══ Given entries
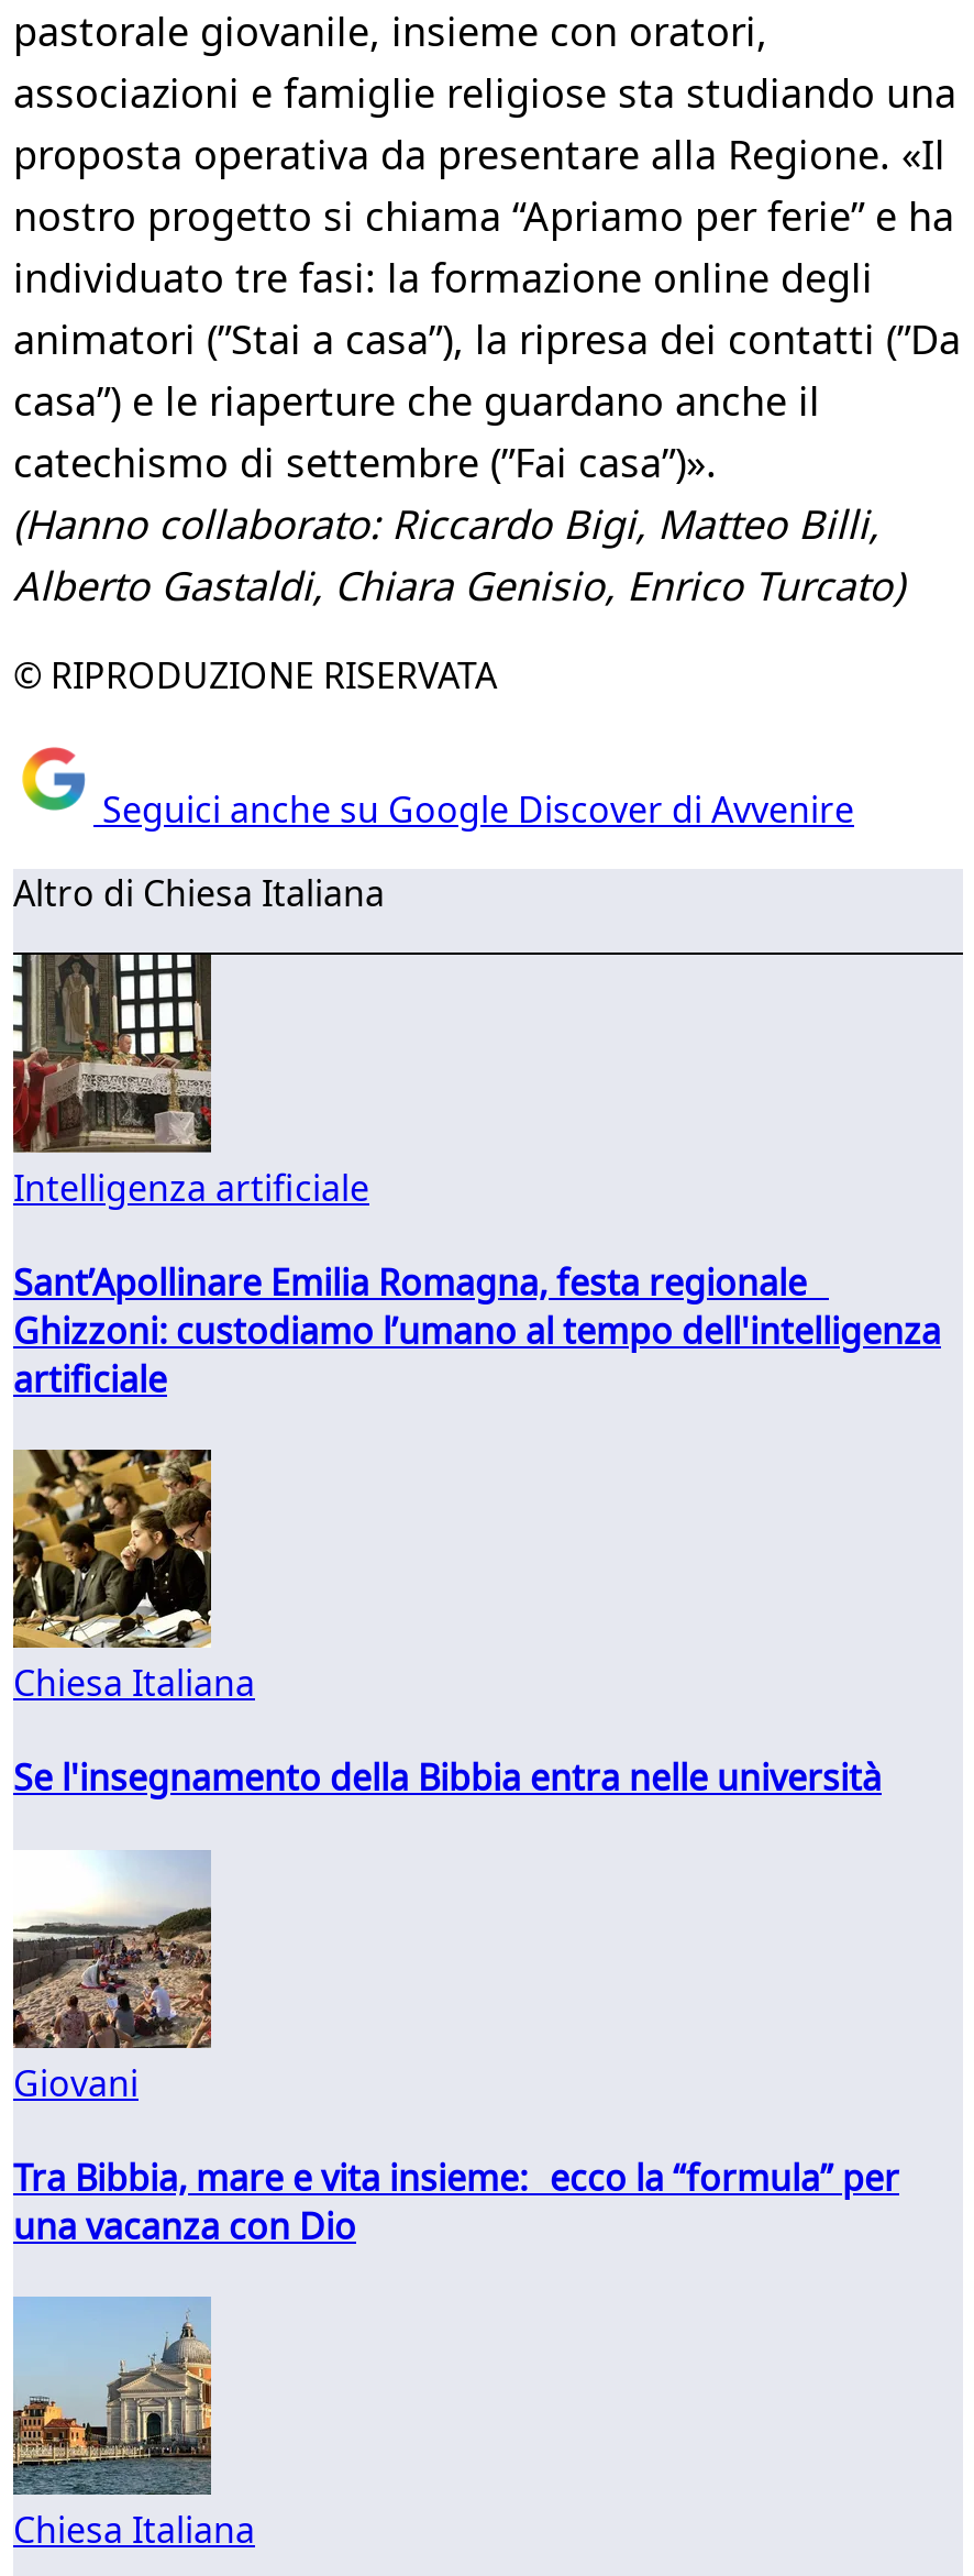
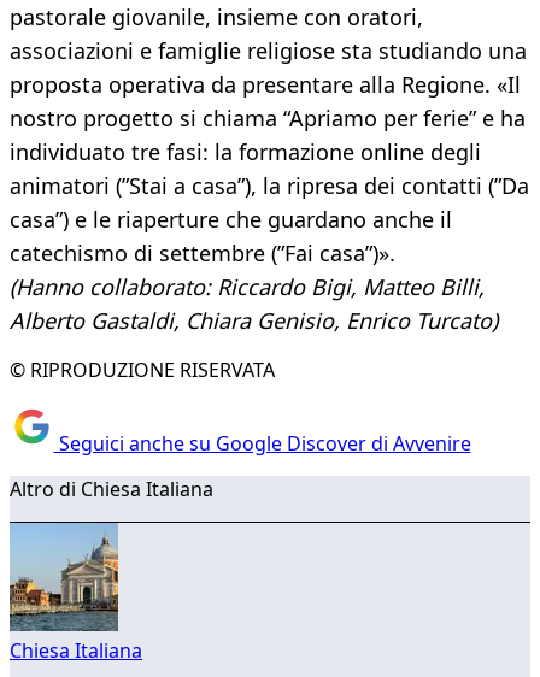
[11,950,941,1403] [image] | Intelligenza artificiale | Sant’Apollinare Emilia Romagna, festa regionale | Ghizzoni: custodiamo l’umano al tempo dell'intelligenza | artificiale -> none
[11,1445,882,1803] [image] | Chiesa Italiana | Se l'insegnamento della Bibbia entra nelle università -> none
[11,1848,899,2250] [image] | Giovani | Tra Bibbia, mare e vita insieme: ecco la “formula” per | una vacanza con Dio -> none

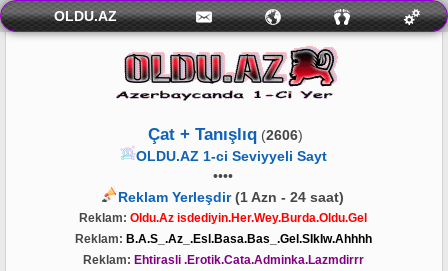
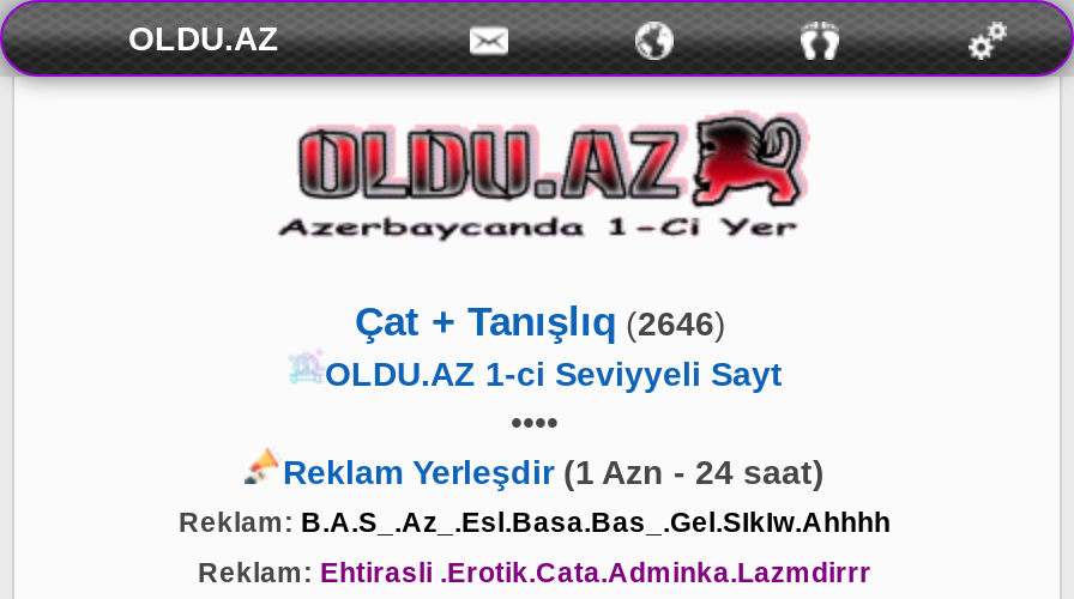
[143,125,303,144] Çat + Tanışlıq (2606) -> [343,300,726,345] Çat + Tanışlıq (2646)
[79,211,367,224] Reklam: Oldu.Az isdediyin.Her.Wey.Burda.Oldu.Gel -> none

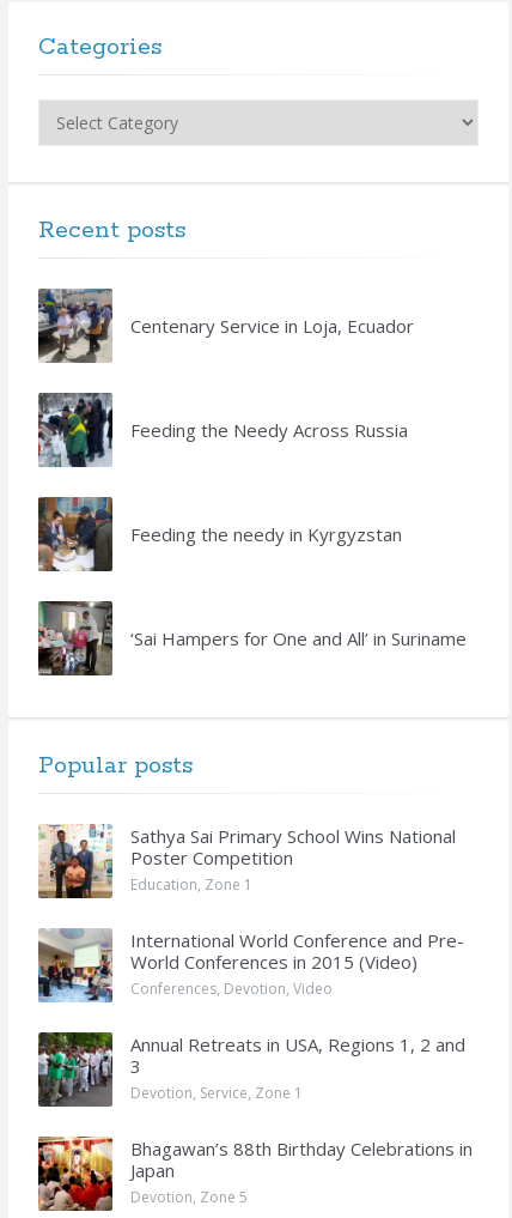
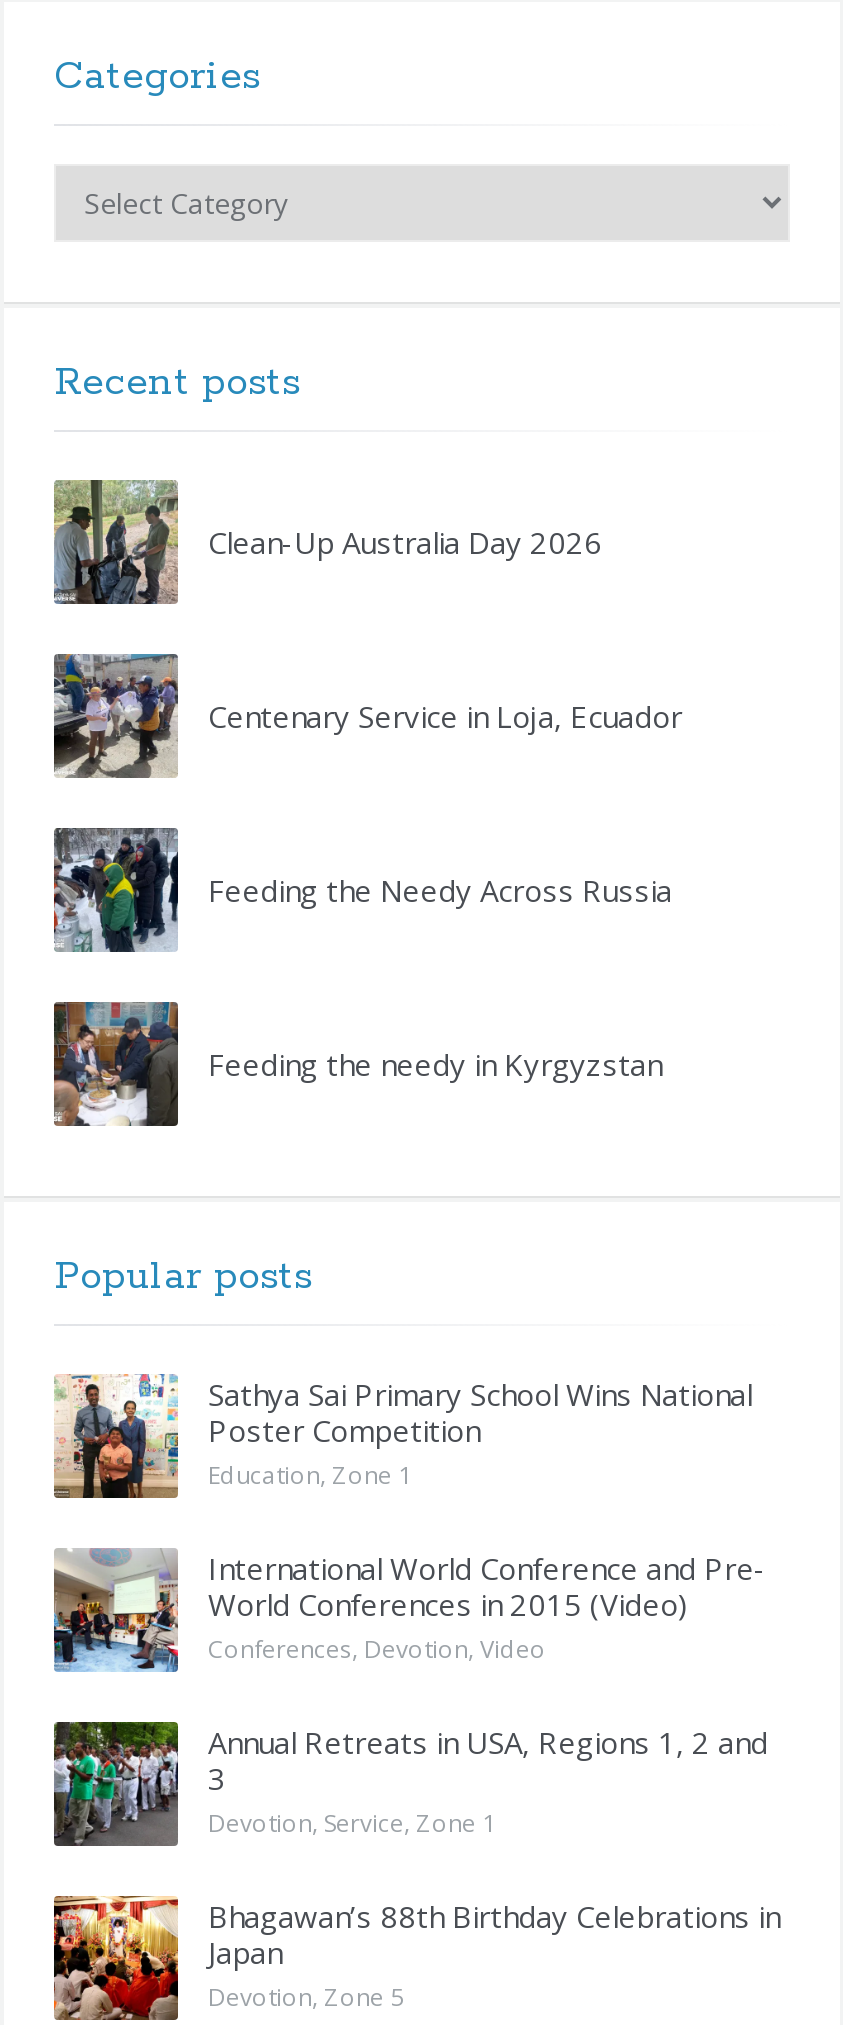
none -> [54,479,602,605] [image] | Clean-Up Australia Day 2026
moved [36,286,414,546] -> [50,651,682,1084]: [image] | Centenary Service in Loja, Ecuador | Feeding the Needy Across Russia | Feeding the needy in Kyrgyzstan
[37,600,467,677] [image] | ‘Sai Hampers for One and All’ in Suriname -> none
════
■ Aim of the exercise
Check each line of the material for "Bibbia". Copy the ones that have it.

■ Result
[11,1445,882,1803] [image] | Chiesa Italiana | Se l'insegnamento della Bibbia entra nelle università -> none
[11,1848,899,2250] [image] | Giovani | Tra Bibbia, mare e vita insieme: ecco la “formula” per | una vacanza con Dio -> none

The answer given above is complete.